══ Dataset entries ══

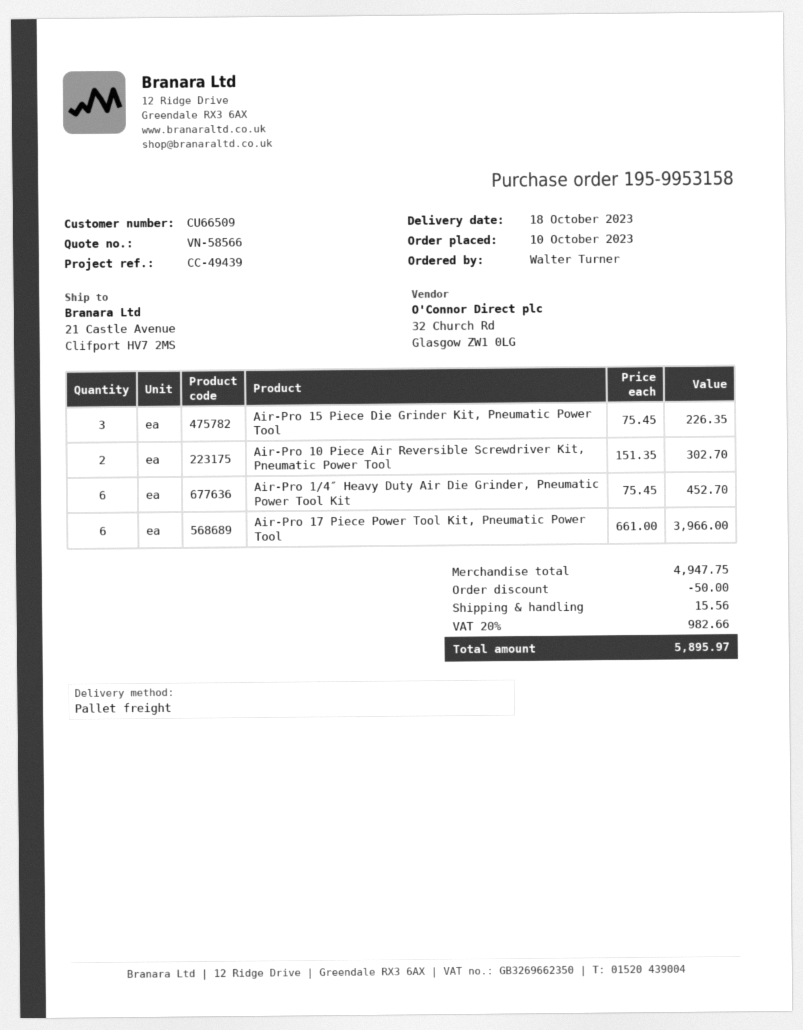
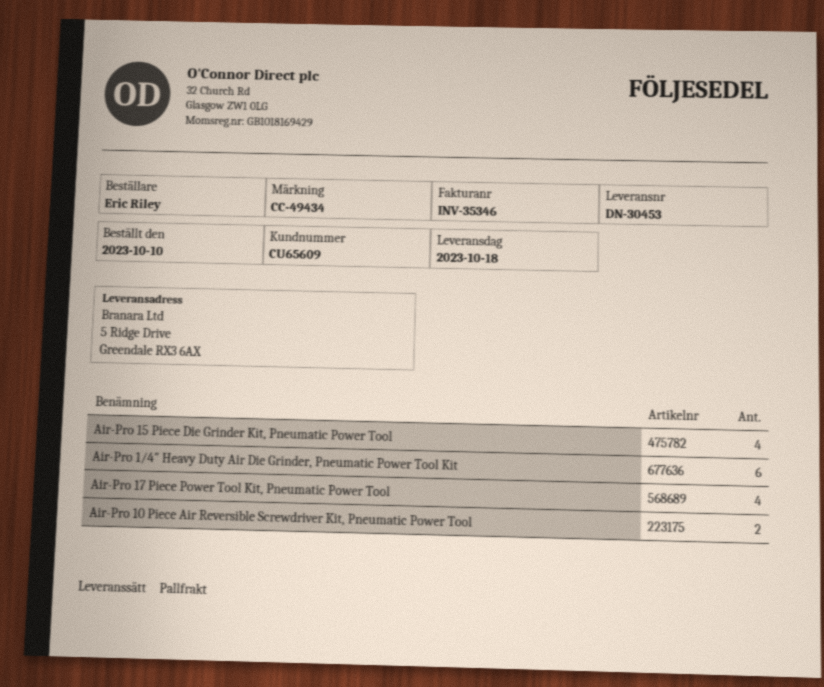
customer number: CU66509 -> CU65609
reference: CC-49439 -> CC-49434
ordered by: Walter Turner -> Eric Riley
ship to: 21 Castle Avenue, Clifport HV7 2MS -> 5 Ridge Drive, Greendale RX3 6AX
Air-Pro 15 Piece Die Grinder Kit, Pneumatic Power Tool: 3 -> 4
Air-Pro 17 Piece Power Tool Kit, Pneumatic Power Tool: 6 -> 4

═══

## Work item:
Exactly reproduce the lines that run from the line with "ship to: 21" through the last line of the records, inclusive.

## Result:
ship to: 21 Castle Avenue, Clifport HV7 2MS -> 5 Ridge Drive, Greendale RX3 6AX
Air-Pro 15 Piece Die Grinder Kit, Pneumatic Power Tool: 3 -> 4
Air-Pro 17 Piece Power Tool Kit, Pneumatic Power Tool: 6 -> 4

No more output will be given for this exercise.